To run it in your local machine, run:
docker-compose up
To test it, point your browser to:
http://localhost:8080/
-- It responds with "Hello Fake Product"
http://localhost:8080/ready
-- It provides an status of the connection to the database
For making it work, we have the latest official docker images for nodejs and postgres.
This is far away from a production-like environment. I wouldn't recommend docker-compose at all for production.
First, I don't have any expertise in nodejs, so this is more like a general answer: for the code level we can start with a linter, then unit tests to check if both hello message and the database conection are working as expected (in a quick search, mocha and/or chai seem to be an option).
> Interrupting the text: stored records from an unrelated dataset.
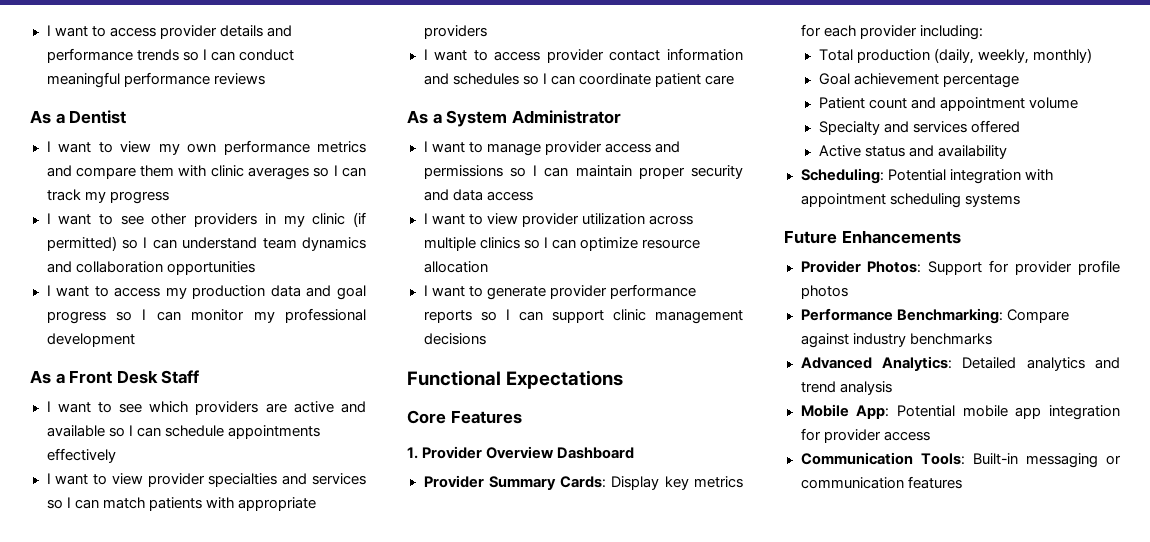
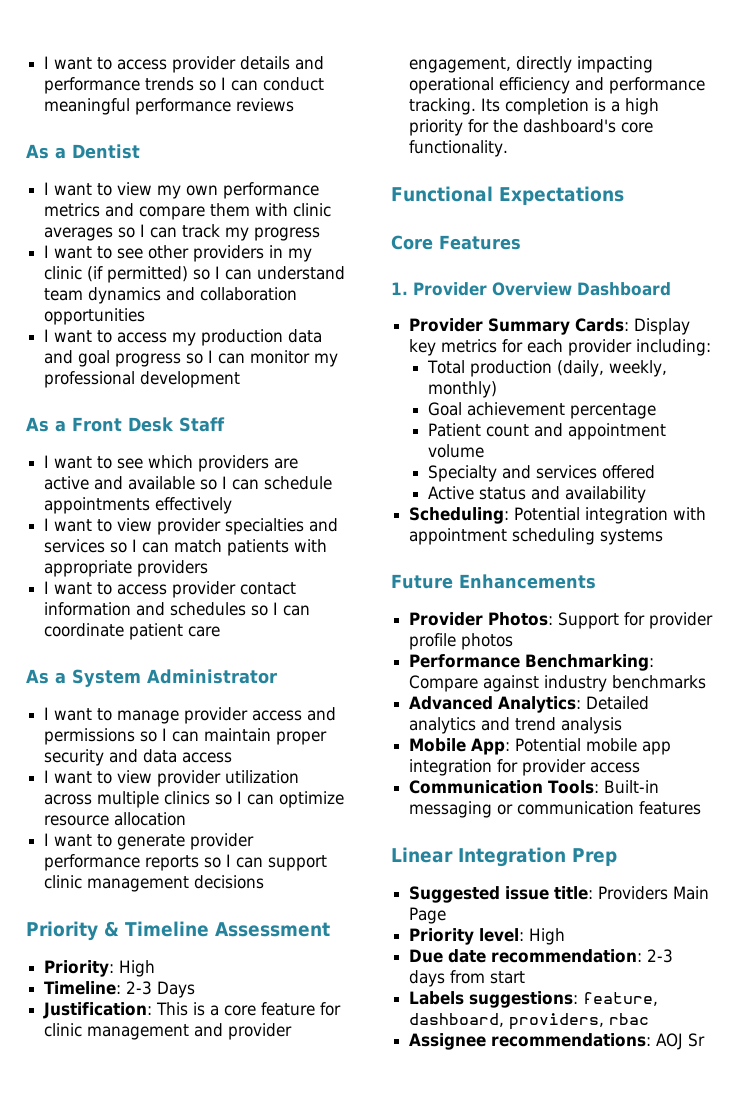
+ Priority & Timeline Assessment
+ Priority: High
+ Timeline: 2-3 Days
+ Justification: This is a core feature for clinic management and provider engagement, directly impacting operational efficiency and performance tracking. Its completion is a high priority for the dashboard's core functionality.
+ Linear Integration Prep
+ Suggested issue title: Providers Main Page
+ Priority level: High
+ Due date recommendation: 2-3 days from start
+ Labels suggestions: feature, dashboard, providers, rbac
+ Assignee recommendations: AOJ Sr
Also, I included the command npm ci
as it helps to catch errors and inconsistencies with dependencies.
Thinking in a "production-like" env, I included a simple readiness check on the /ready endpoint which checks database connection. We could do the same for the application port. Some synthetic monitoring could check if the application is running in the right port and presenting the expected results in both endpoints.
This is a very general question. I assume we're talking about a "production-like" environment for this nodejs service, but it also depends on your code repo structure and operation ( feature branches, releases, etc).
In general (for docker), after pushing new code to the repo:
- We can have CI tests running
- Then a "docker build" process creates an image which will be published to a docker reposioty
- Then a deployment is triggered towards your infrastructure using the same image from the docker reposity
- We can have many different strategies to switch traffic to this new application version (blue/green, cannary, rolling updates), but it really depends if your infrastructure supports it
There are many different CI/CD tools (Jenkins, Spinnaker, ArgoCD, CircleCI, etc) and probably the best choice is the one that fits better for the ecosystem. If the question is more towards which technology could be used, again, it depends on the infrastructure in place: usually package managers can (should) be used to take care of the right versioning. For Kubernetes we could use helm, for example.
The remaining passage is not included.